TASK ITEM
Type out all the records word for word. Any pictures are to be left out.

EXTRACTED INFORMATION
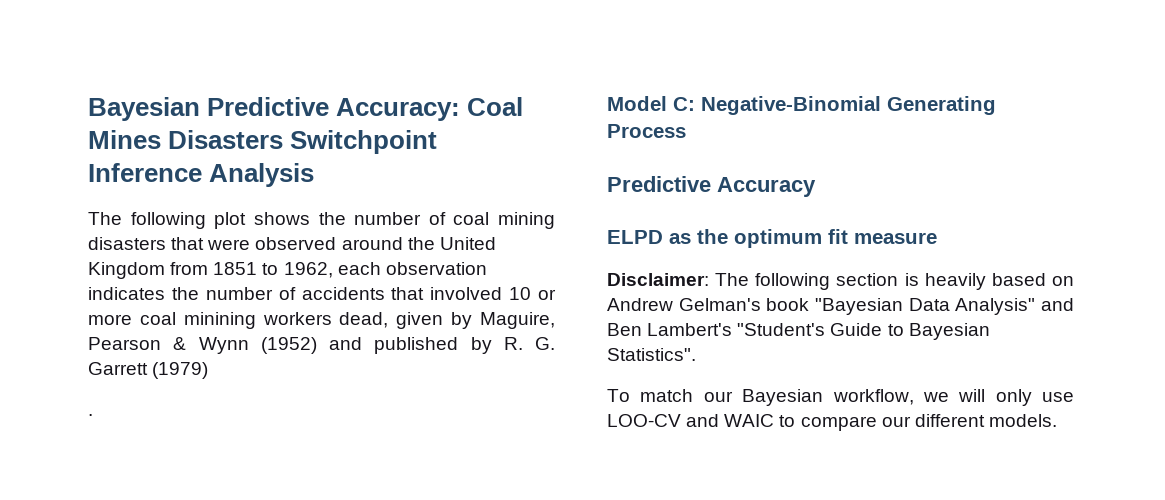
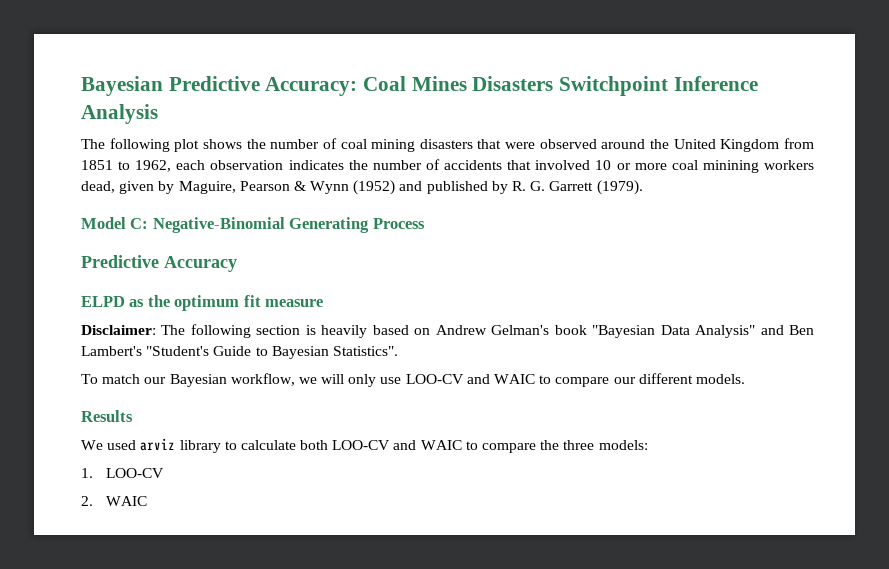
- The following plot shows the number of coal mining disasters that were observed around the United Kingdom from 1851 to 1962, each observation indicates the number of accidents that involved 10 or more coal minining workers dead, given by Maguire, Pearson & Wynn (1952) and published by R. G. Garrett (1979)
- .
+ The following plot shows the number of coal mining disasters that were observed around the United Kingdom from 1851 to 1962, each observation indicates the number of accidents that involved 10 or more coal minining workers dead, given by Maguire, Pearson & Wynn (1952) and published by R. G. Garrett (1979).
+ Results
+ We used arviz library to calculate both LOO-CV and WAIC to compare the three models:
+ 1. LOO-CV
+ 2. WAIC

EXERCISE ANSWER
- The following plot shows the number of coal mining disasters that were observed around the United Kingdom from 1851 to 1962, each observation indicates the number of accidents that involved 10 or more coal minining workers dead, given by Maguire, Pearson & Wynn (1952) and published by R. G. Garrett (1979)
- .
+ The following plot shows the number of coal mining disasters that were observed around the United Kingdom from 1851 to 1962, each observation indicates the number of accidents that involved 10 or more coal minining workers dead, given by Maguire, Pearson & Wynn (1952) and published by R. G. Garrett (1979).
+ Results
+ We used arviz library to calculate both LOO-CV and WAIC to compare the three models:
+ 1. LOO-CV
+ 2. WAIC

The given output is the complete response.